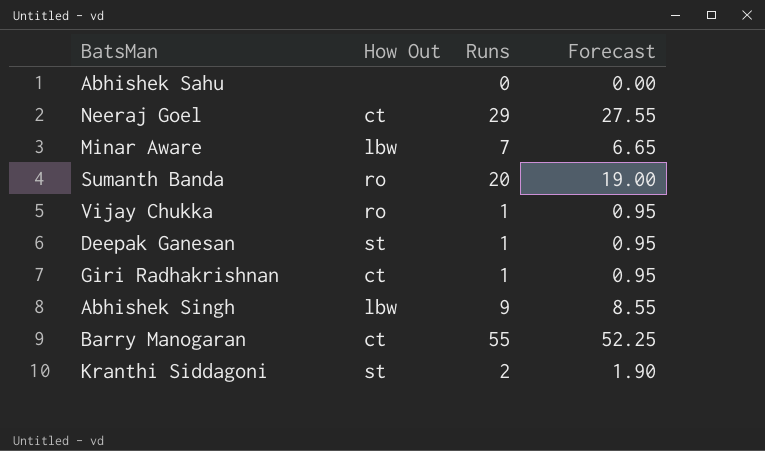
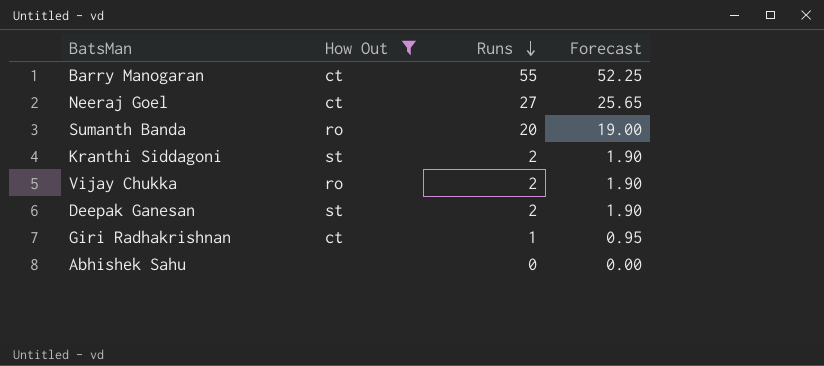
filter: none -> How Out != lbw
row order: none -> Runs descending
Neeraj Goel | Runs: 29 -> 27
Neeraj Goel | Forecast: 27.55 -> 25.65
Vijay Chukka | Runs: 1 -> 2
Vijay Chukka | Forecast: 0.95 -> 1.90
Deepak Ganesan | Runs: 1 -> 2
Deepak Ganesan | Forecast: 0.95 -> 1.90

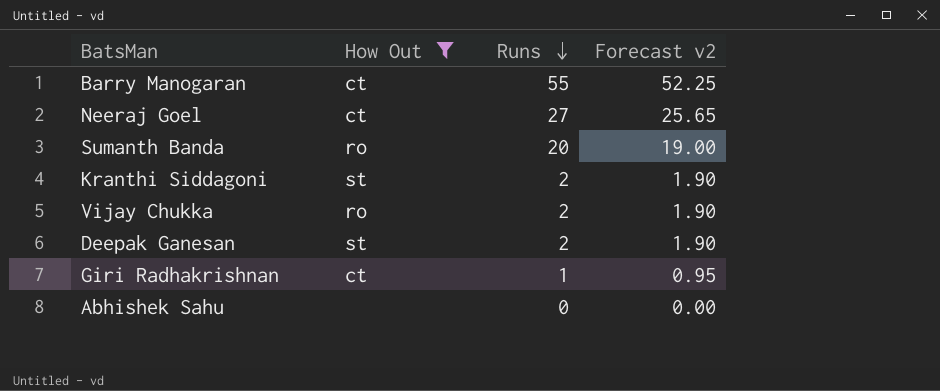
column name: Forecast -> Forecast v2

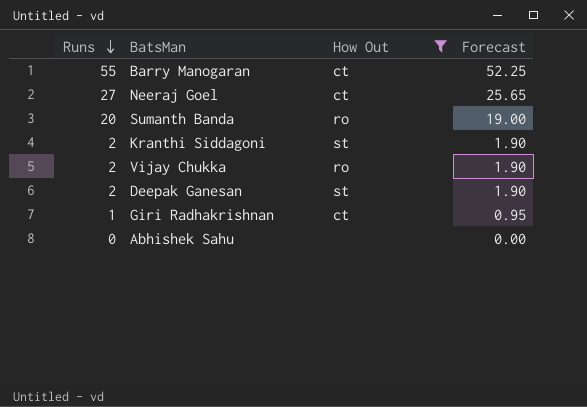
column Runs | position: 3 -> 1
column name: Forecast v2 -> Forecast

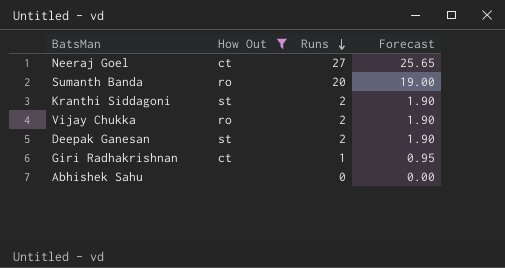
column Runs | position: 1 -> 3
row Barry Manogaran: 55 | ct | 52.25 -> none

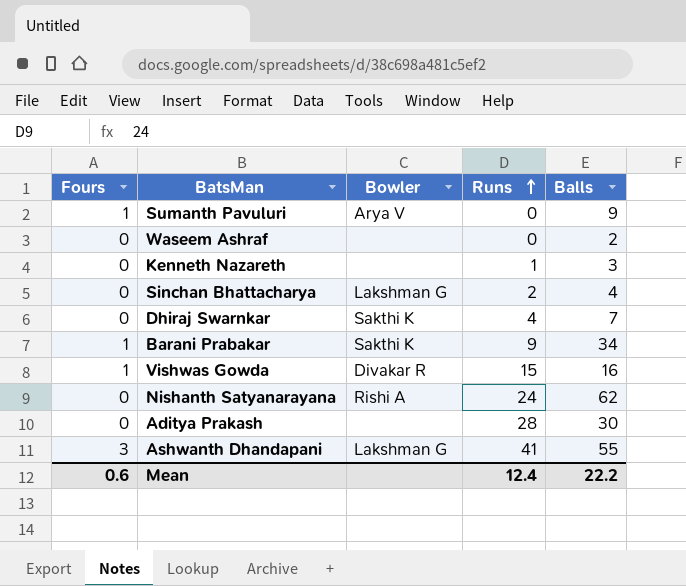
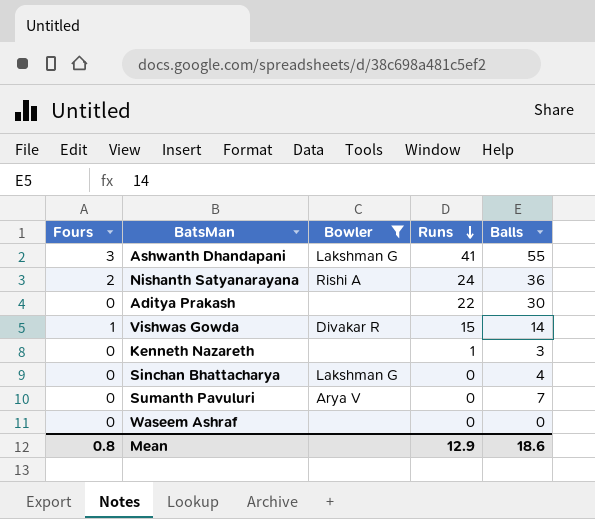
filter: none -> Bowler != Sakthi K
row order: Runs ascending -> Runs descending
Nishanth Satyanarayana | Fours: 0 -> 2
Nishanth Satyanarayana | Balls: 62 -> 36
Aditya Prakash | Runs: 28 -> 22
Vishwas Gowda | Balls: 16 -> 14
Sinchan Bhattacharya | Runs: 2 -> 0
Sumanth Pavuluri | Fours: 1 -> 0
Sumanth Pavuluri | Balls: 9 -> 7
Waseem Ashraf | Balls: 2 -> 0
Mean | Fours: 0.6 -> 0.8
Mean | Runs: 12.4 -> 12.9
Mean | Balls: 22.2 -> 18.6

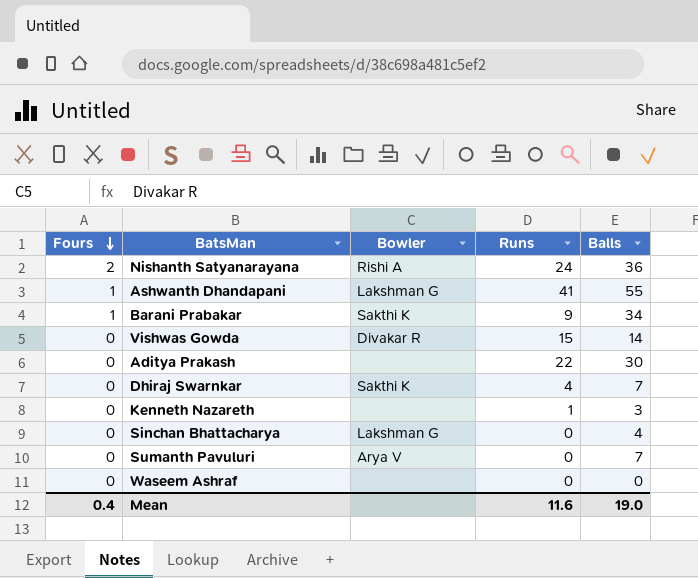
filter: Bowler != Sakthi K -> none
row order: Runs descending -> Fours descending
Ashwanth Dhandapani | Fours: 3 -> 1
Vishwas Gowda | Fours: 1 -> 0
Mean | Fours: 0.8 -> 0.4
Mean | Runs: 12.9 -> 11.6
Mean | Balls: 18.6 -> 19.0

============

What is expected
Which lines above include the word "Satyanarayana"? Return each one.

Worked solution
Nishanth Satyanarayana | Fours: 0 -> 2
Nishanth Satyanarayana | Balls: 62 -> 36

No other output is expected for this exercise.